日本国憲法の制定過程から学ぶ 織田信恒子爵の八百長質疑 〈寄稿〉文/小川光夫 No.95
8月26日から8月30日まで貴族院本会議が開かれ、この席上、政府は「修正帝国憲法改正案」を上程した。この会議で宮沢俊義東大教授より天皇制についての問題や、南原繁元東大総長より政府の手続きについての批判などもあって、9月2日から9月26日まで特別委員会が開かれることになった。
一方、9月20日、極東委員会第3委員会ではソ連代表や中国代表だけでなく、カナダ代表パターソン博士においても、「芦田修正がなされたまま、憲法が通過したのならば…陸軍大将や海軍大将が出現する可能性が考えられる。しかし、もしすべての大臣がシビリアンでなければならないという条項が憲法に入れられるのならば、…疑念は何ら存在しなくなるだろう」と芦田修正への対応が論議されていた。極東委員会のこのような雰囲気はワシントンにも伝えられ、9月22日、ワシントンのピーターセン陸軍次官からマッカーサー元帥あてに電信が発せられた。
当時、日本では貴族院で憲法草案の審議中であったが、マッカーサー元帥はホイットニー将軍とケーディス大佐を吉田首相のもとへ派遣し(9月24日)、「成年者による普通選挙の保障」と、「内閣総理大臣その他の国務大臣は、シビリアンでなければならない」との規定をそれぞれ追加することを要求した。吉田首相は白洲次郎と相談し、大磯の原田熊雄の京都大学からの友人であった貴族院の主流会派・研究会の幹部織田信恒子爵に八百長質疑を行わせることにした。

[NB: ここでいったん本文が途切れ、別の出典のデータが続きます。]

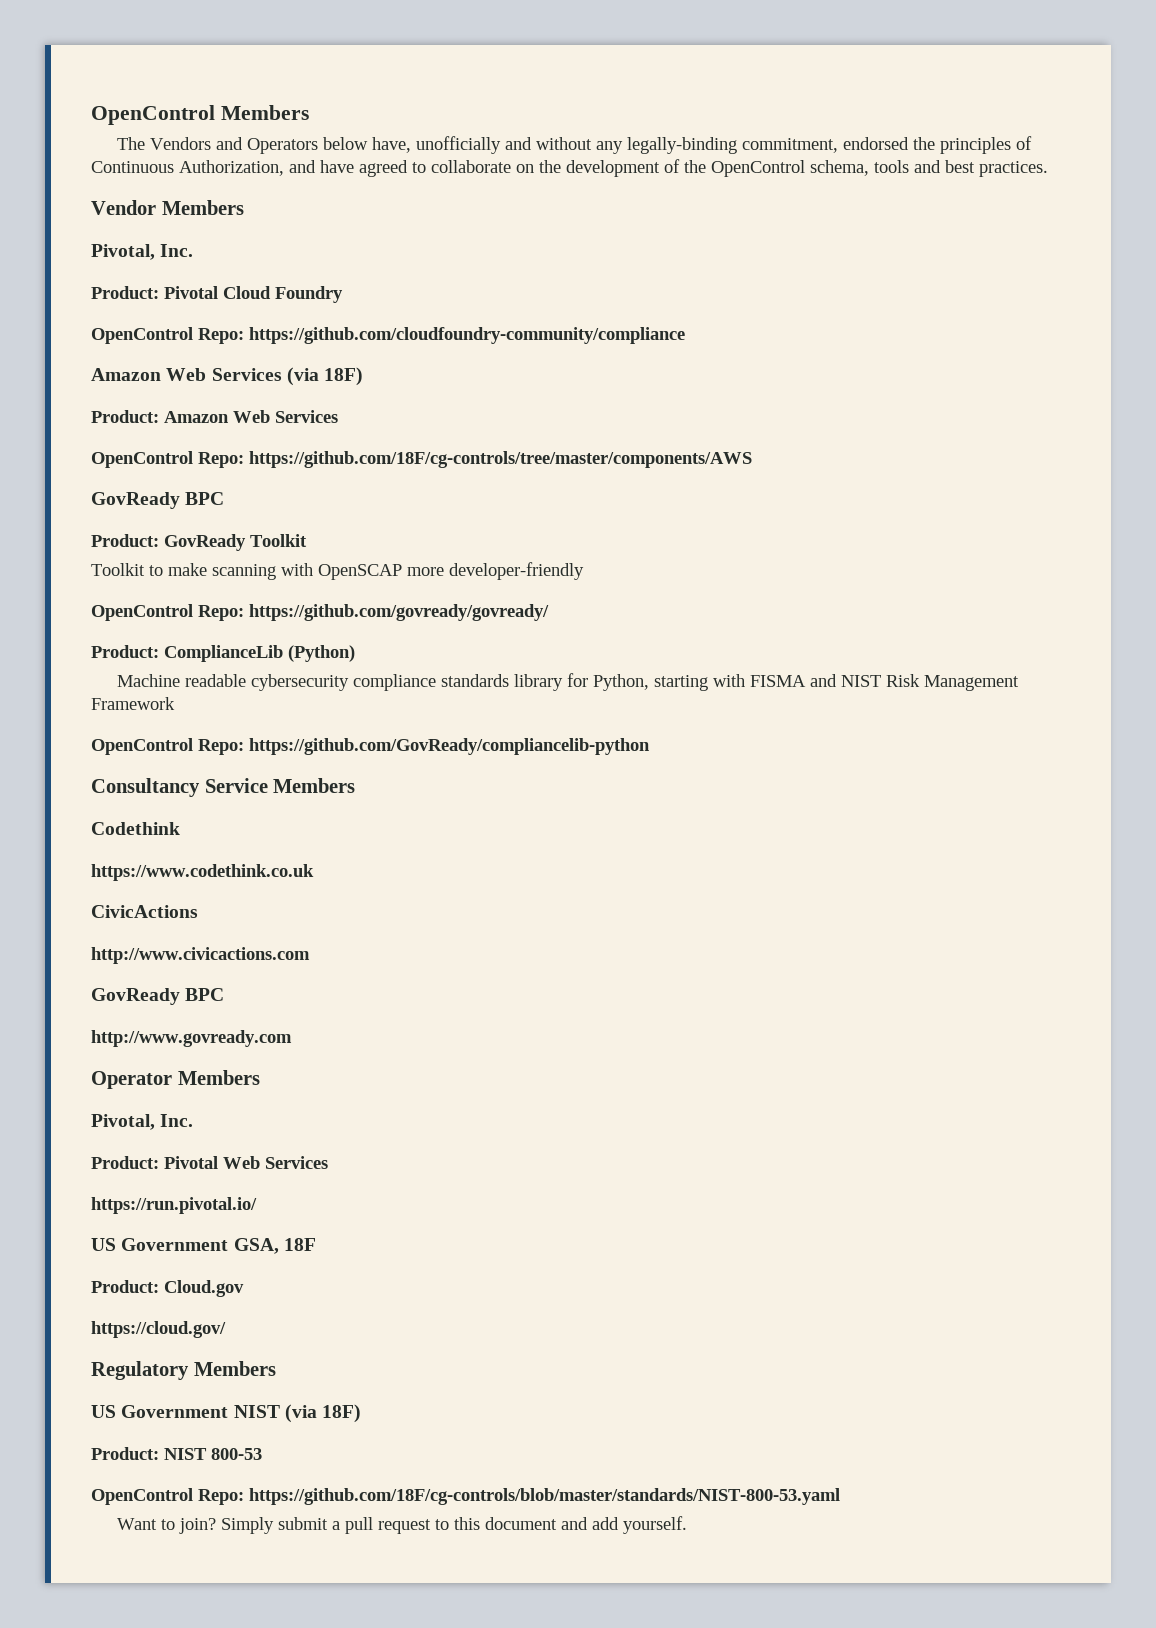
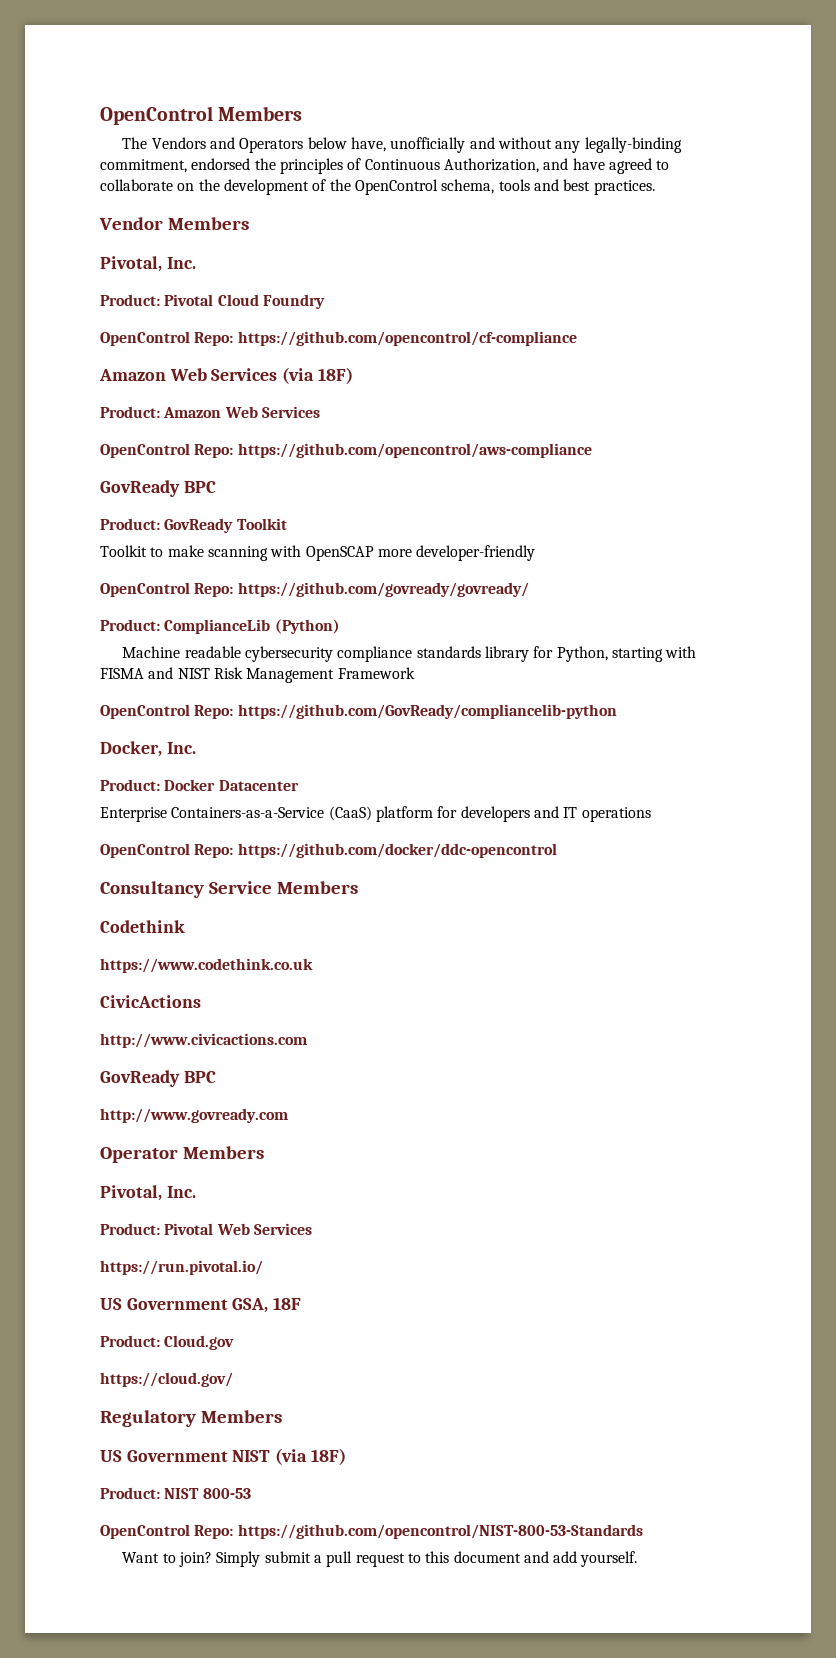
[249,327,685,344] https://github.com/cloudfoundry-community/compliance -> [237,331,577,346] https://github.com/opencontrol/cf-compliance
[249,451,752,468] https://github.com/18F/cg-controls/tree/master/components/AWS -> [237,443,592,458] https://github.com/opencontrol/aws-compliance
(650, 746) none -> [100,741,196,757] [100,779,299,791] [100,806,651,822] [100,843,557,858] // Docker, Inc. // Product: Docker Datacenter // Enterprise Containers-as-a-Service (CaaS) platform for developers and IT operations // OpenControl Repo: https://github.com/docker/ddc-opencontrol
[249,1488,840,1505] https://github.com/18F/cg-controls/blob/master/standards/NIST-800-53.yaml -> [237,1524,643,1539] https://github.com/opencontrol/NIST-800-53-Standards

織田は、貴族院の本会議場(9月26日)で「新憲法の一番の山は、国際平和主義であり、…総理大臣とか、国務大臣とか、政治の最高位に立つ人が平和に反するような人ではあれば困る…日本は武装を解除していますから、…将来、総理大臣とか国務大臣は、昔みたいな軍人がなるということは避けて、シビリアンによって、その地位がしめられるというのが一つの生き方だろうと思います。この点について、ご意見を伺いたいと思います」と述べた。筋書きどおりに議長は、この質疑はもっともであるとして、さっそく委員会を設置することを確約した。シビリアンをどのように訳すべきか、議論を煮詰めるために、橋本実斐(さねみ)伯爵を委員長とする特別小委員会が設置され、1946年9月28日より10月2日の間に合計4回の会合行なうことになった。この出来事は、日本国憲法が公布される1カ月前のことであった。